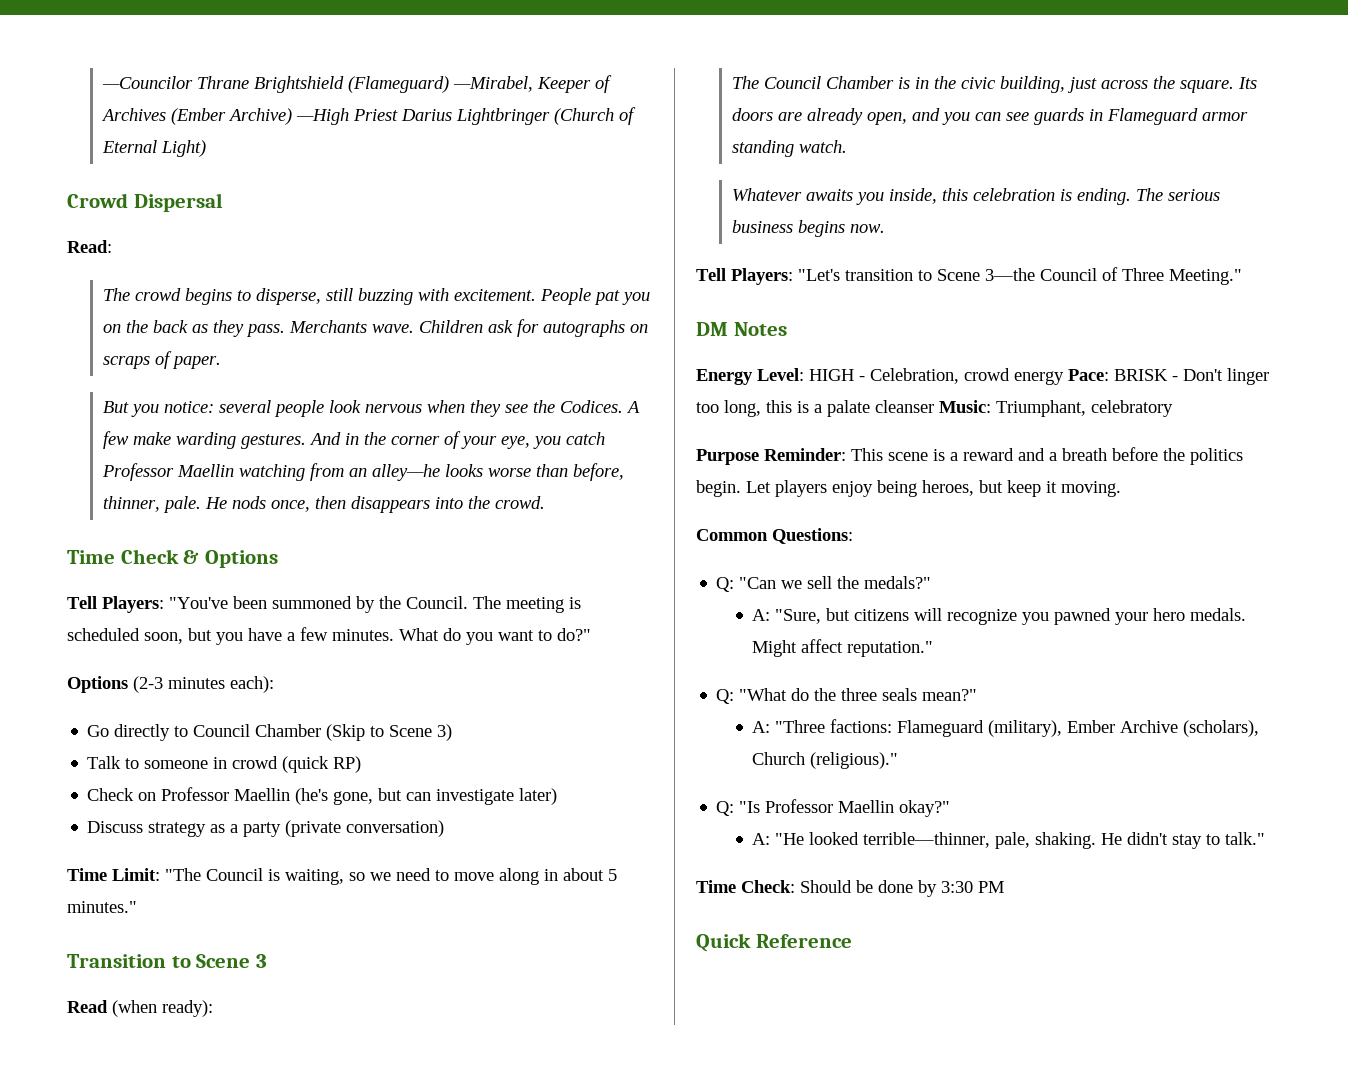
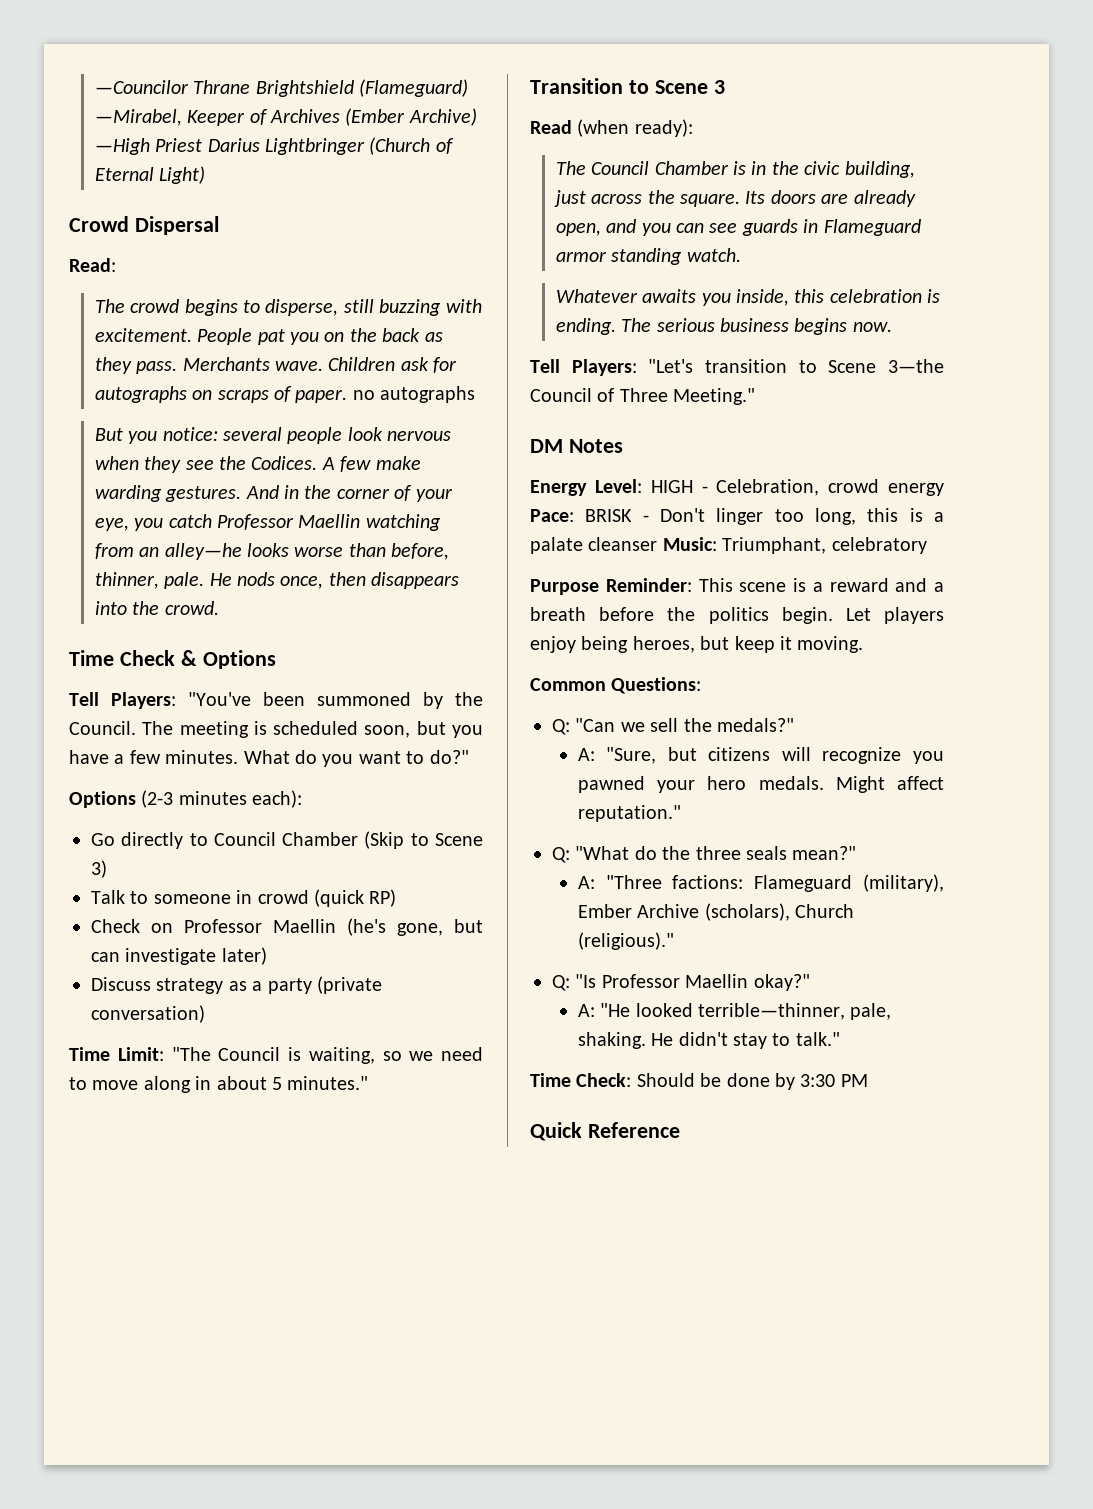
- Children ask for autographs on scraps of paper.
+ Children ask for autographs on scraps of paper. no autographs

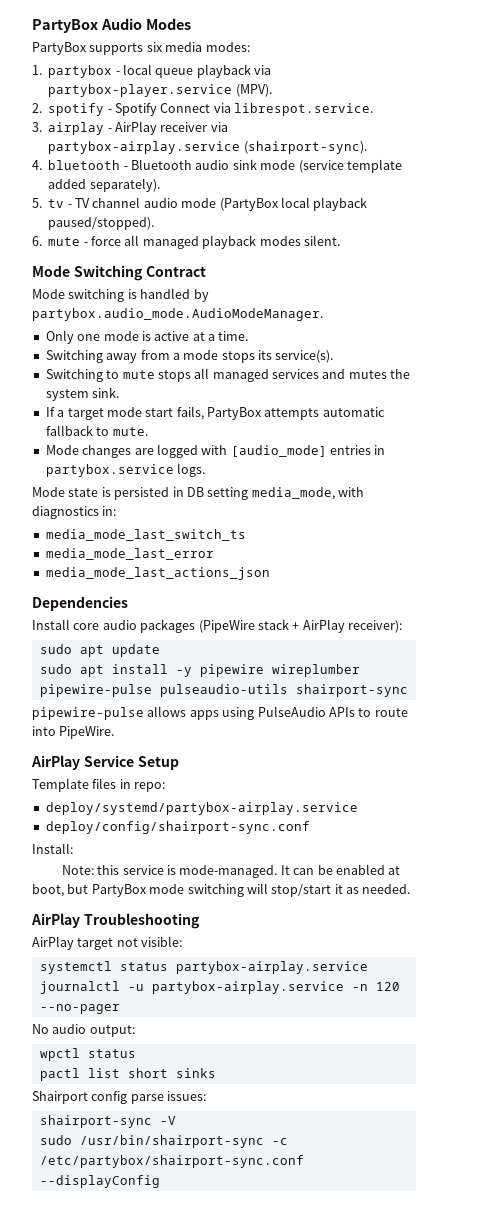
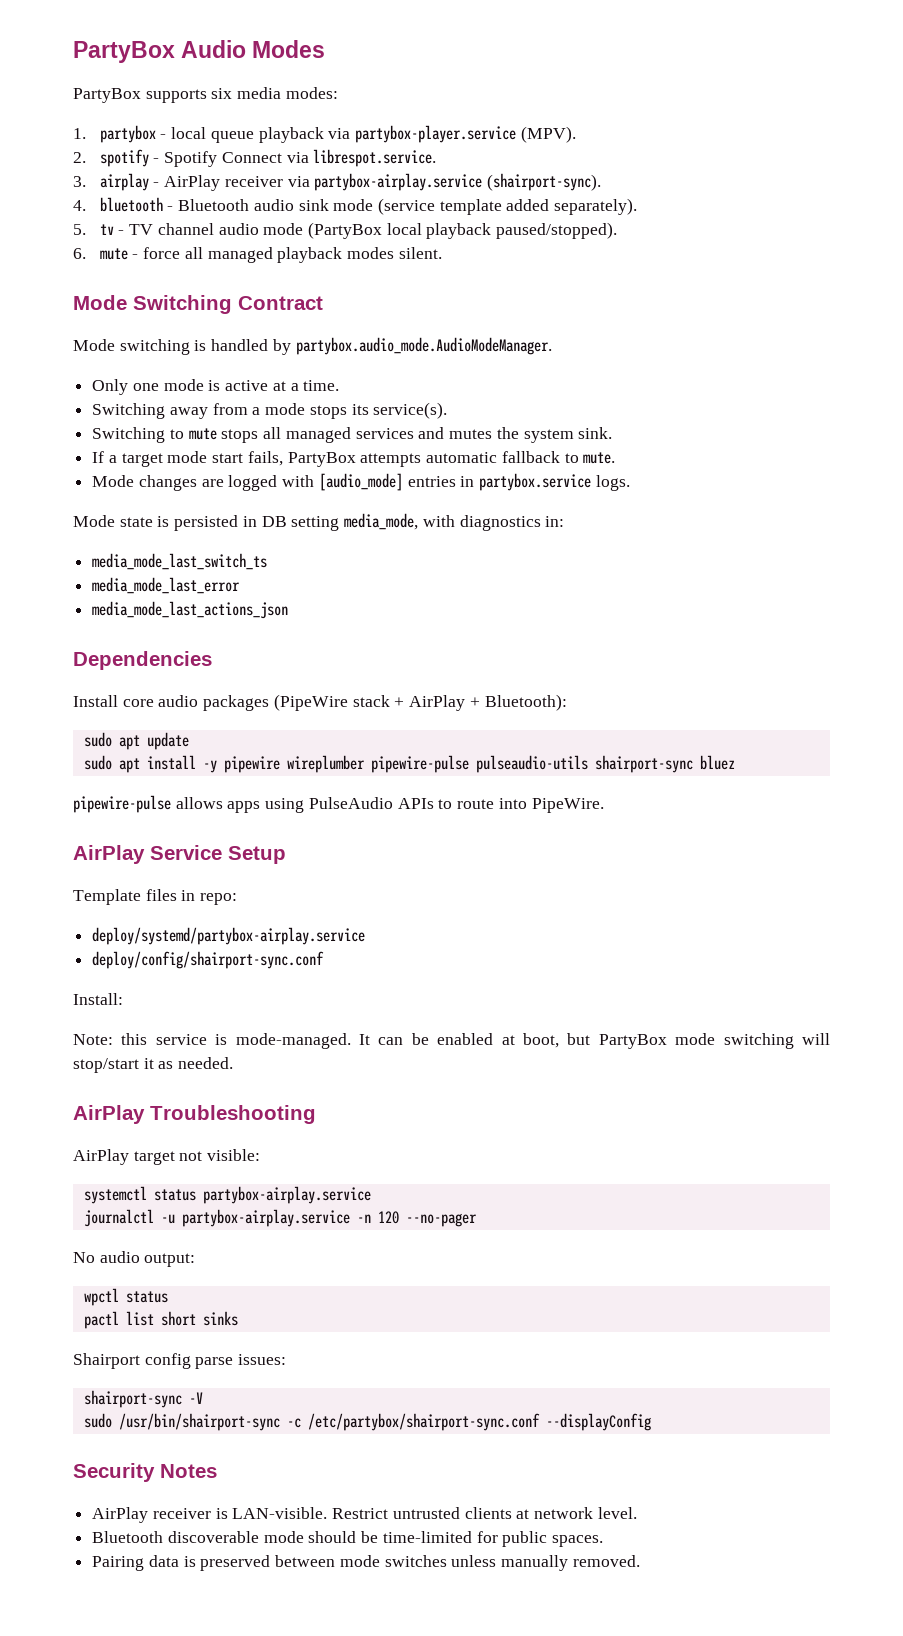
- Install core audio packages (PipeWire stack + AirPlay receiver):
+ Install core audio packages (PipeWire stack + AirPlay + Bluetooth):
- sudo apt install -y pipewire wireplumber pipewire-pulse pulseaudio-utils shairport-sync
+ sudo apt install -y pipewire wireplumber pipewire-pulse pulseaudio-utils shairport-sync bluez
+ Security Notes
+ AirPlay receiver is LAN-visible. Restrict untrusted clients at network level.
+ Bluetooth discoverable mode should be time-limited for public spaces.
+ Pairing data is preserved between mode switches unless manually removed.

### What to do
Copy out the lines starting at the one containing "stack + AirPlay +" and ending with the last line of the entries. Include nothing else.

### Task output
+ Install core audio packages (PipeWire stack + AirPlay + Bluetooth):
- sudo apt install -y pipewire wireplumber pipewire-pulse pulseaudio-utils shairport-sync
+ sudo apt install -y pipewire wireplumber pipewire-pulse pulseaudio-utils shairport-sync bluez
+ Security Notes
+ AirPlay receiver is LAN-visible. Restrict untrusted clients at network level.
+ Bluetooth discoverable mode should be time-limited for public spaces.
+ Pairing data is preserved between mode switches unless manually removed.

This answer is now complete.